Following a specific evolutionary path, gaming has changed. What was at first created to be a mean of entertainment, a sort of way to kill some time and relax between chores or after a long day at the office, slowly turned into a powerful and versatile tool to be used to tell a story. Among the other changes, this evolutionary process saw the birth and introduction of the so called non-verbal narrative: the ability to convey emotions and meaning without having to resort to the written word.
When the goal is to create a title that tells a story, developers and designers have at their disposal a vast array of tools to get the job done. While traditional narration would mostly rely on the written word, either through the use of in-game text or dialogue, non-verbal narrative enables the team to use other parts of the scene such as specific visual details, sound, lighting effects, or even the player’s own imagination to convey a certain emotion or message. Hardware also comes into play, as haptic feedback and other specific hardware features can be used to achieve the same result.

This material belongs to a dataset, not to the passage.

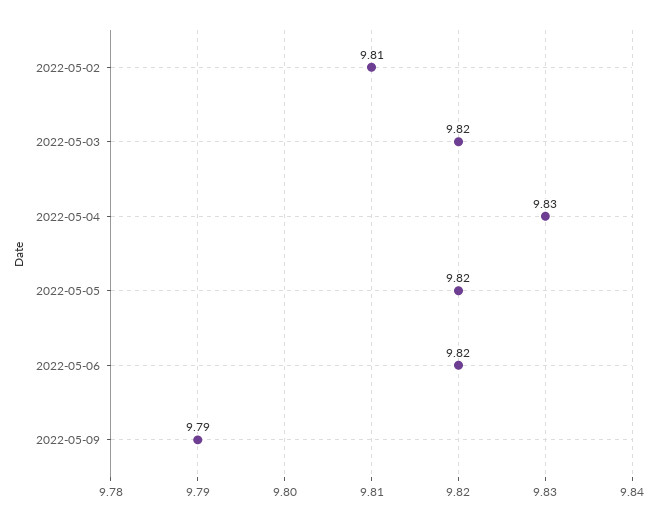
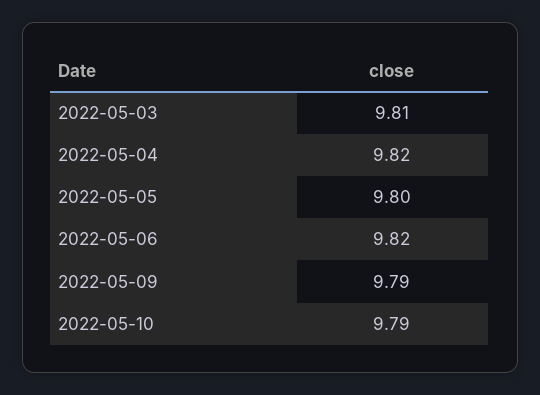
2022-05-02: 9.81 -> none
2022-05-03: 9.82 -> 9.81
2022-05-04: 9.83 -> 9.82
2022-05-05: 9.82 -> 9.8
2022-05-10: none -> 9.79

Narration Comes in Many Ways
“The same scene could tell us two very different stories” said Professor Haggis, a former game designer now teaching at the University of Applied Sciences in Breda (NL), during his panel at Game Happens, a yearly event taking place in the Italian city of Genova. Even the most mundane of actions, waiting for an elevator to arrive for instance, could be used to provide players with more details regarding the world or the situation they are in. Specific audio effects such as crackling metal, rattling cables or, on the contrary, the almost silent arrival of said elevator, could tell us more about the status of the building we are currently exploring, its owners, and even enrich the story.
Blood trails or other props could tell a story of their own, but these often risk being overused and might quickly turn into cliches. Lastly, the way characters or NPCs move and react to external events gives us more information about them, their past and possibly their future actions. All of these details are essential to today’s narrative efforts and should always be kept in mind when developing a game. While providing developers with a cheap and functional way to branch out their story, non-verbal narrative elements should also be kept in check, though. Overusing any of the aforementioned techniques could result in a less than optimal experience that negatively impacts on gameplay or that might distract players from their main objective.

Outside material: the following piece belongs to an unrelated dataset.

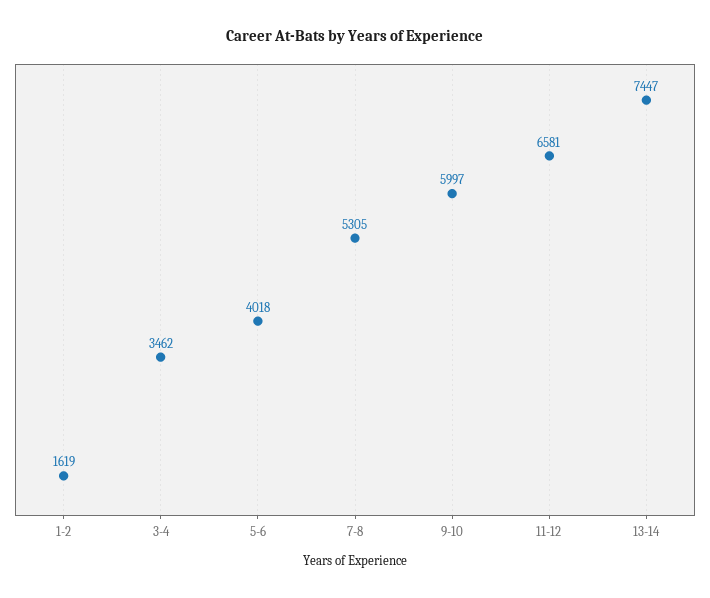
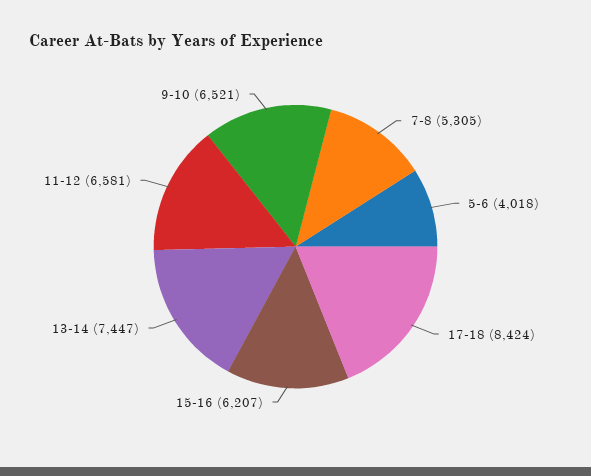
1-2: 1619 -> none
3-4: 3462 -> none
9-10: 5997 -> 6521
17-18: none -> 8424
15-16: none -> 6207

Several designers also opted for making non-verbal narrative the main characteristic of their titles. Journey is surely one of the most popular video-games that followed this path but some smaller developers such as Maggese, another one of the guests at Game Happens, are also experimenting with alternative narratives. “Depriving the player of guidance by eliminating all or most of the written narration forces them to resort to their imagination to understand what’s going on around them” was the idea behind In Her Spirit, a short experience about women, sexuality and abuse that was on display during the event. These games become dynamic and open: they are no longer linear and bound to what the narrator is trying to tell us and each one of us will be able to find a specific meaning behind the scenes and actions that the title has us going through. Personal experiences, way of thinking and opinions all come into play when you try to fully understand the message hidden in the game.
The evolution of video-games and of the gaming industry is resulting in titles that possess all of the features needed to be considered modern pieces of art. If we were to define art as the expression of human creative skill and imagination and the production of something that has some degree of beauty or emotional power, most of these alternative narratives would perfectly fit. Gameplay and entertainment values often become secondary, while the creator focuses solely on telling a story or sharing a message. These titles also show the full potential of the media as a vehicle for artistic expressive power.
Interactive and dynamic, video-games could be used as a new form of art where the viewer does not only passively observe the events unfolding in front of their eyes but actively takes part in shaping the story and in altering its results. Non-verbal narrative, as already mentioned, enables us to do just that: slightly modifying every event we are presented with by pouring our imagination and personal experience in the mix, as we try to extrapolate a personal take on the message and opinions the game is trying to communicate.
The future of gaming is uncertain. New technologies such as virtual or augmented reality and the relative ease with which smaller developers can now show their product to the world due to online distribution might further alter this media, transforming it in something that is barely imaginable. What we know for certain, though, is that telling a story will likely always be one of the main focuses of those who decide to create a video-game. The larger use of non-verbal narrative as well as other devices could result in the birth of a larger sub-genre, that of artistic games, which could one day be considered as proper pieces of art more than mere entertainment. Were this to happen, it wouldn’t be strange to see gaming shift to a more central position within the population’s cultural and intellectual lives.